After that, I ran ‘run.js’ from the v8 benchmark, and it just worked! Without modification! … Until it gave java.lang.OutOfMemoryError. Some Googling reveals that unless you have a memory leak in your app, you can increase the memory limit, which I did.

Here are the results for Rhino:

$ java -Xmx265m -jar js.jar run.js
Richards: 20.4
DeltaBlue: 138
Crypto: 120
RayTrace: 253
EarleyBoyer: 248
RegExp: 59.1
Splay: 279
Score (version 5): 120

Again note the score and the length of the command(5 parts). The -Xmx265m is for raising the memory limit.

My verdict

Sure, Node’s score is about 34 times the score of Rhino, but I talked to the author of Claypool, and he used Rhino for several production sites, without performance problems. It’s a measurement without a scale, so I can’t judge if it will matter to me.

With the speed sorted out, there is just the general style and comfort of both systems. Node.js is a very young C++ project, while Rhino has been around since the Netscape ages and is written in Java.

While I’m attracted to the speed and freshness of Node, I know more Java than I know C++, and there are tons of Java libs available to Rhino. And then there is env.js, which needs to be ported to Node, if I decide to use that.
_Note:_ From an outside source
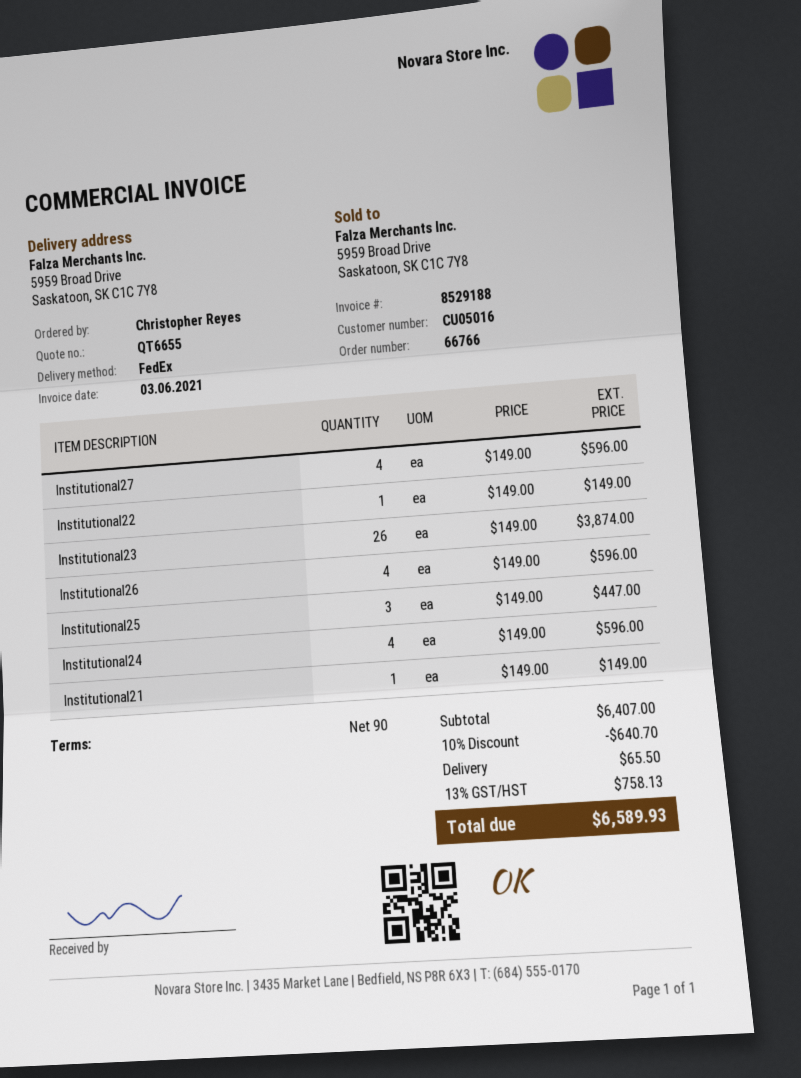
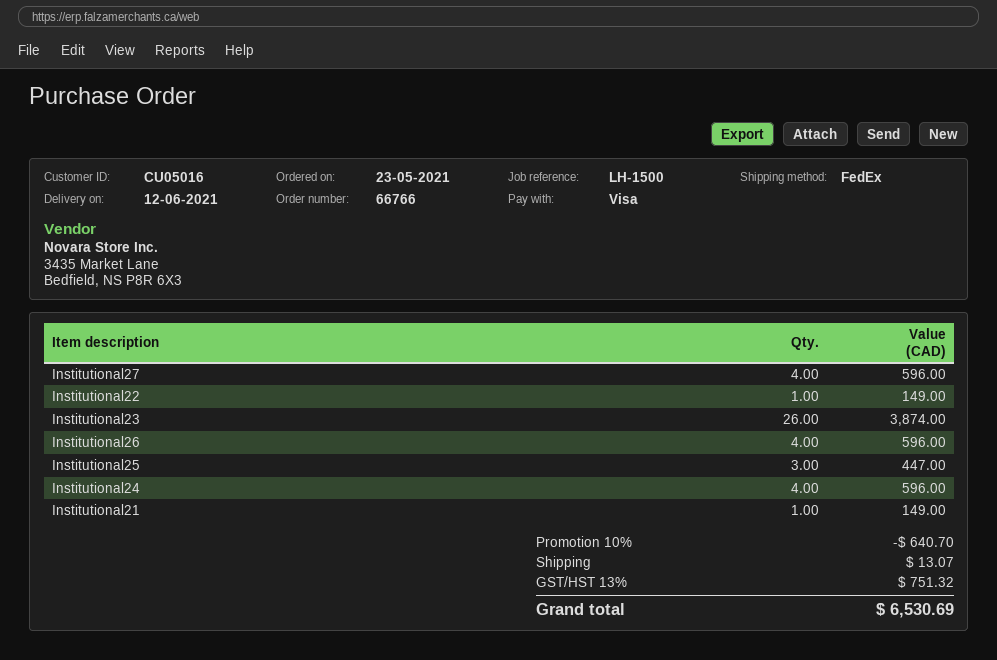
shipping: 65.50 -> 13.07
tax: 13% = 758.13 -> 13% = 751.32
total: 6589.93 -> 6530.69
Besides the porting and library issue, there is also hosting. Because Node is so new, you’d have to rent your own VPS, while Rhino can run in any Java servlet container, and even Google App Engine with the help of Rhino-for-webapps

So, my verdict? Undecided: As always, it depends on what you want, and I’m not yet sure what I want.


FireFox gets only 394 in the same test, so Rhino is probably not that bad.

I would be very grateful if anyone could give me some information on the CommonJS load/require and print problem or ways to speed up Rhino.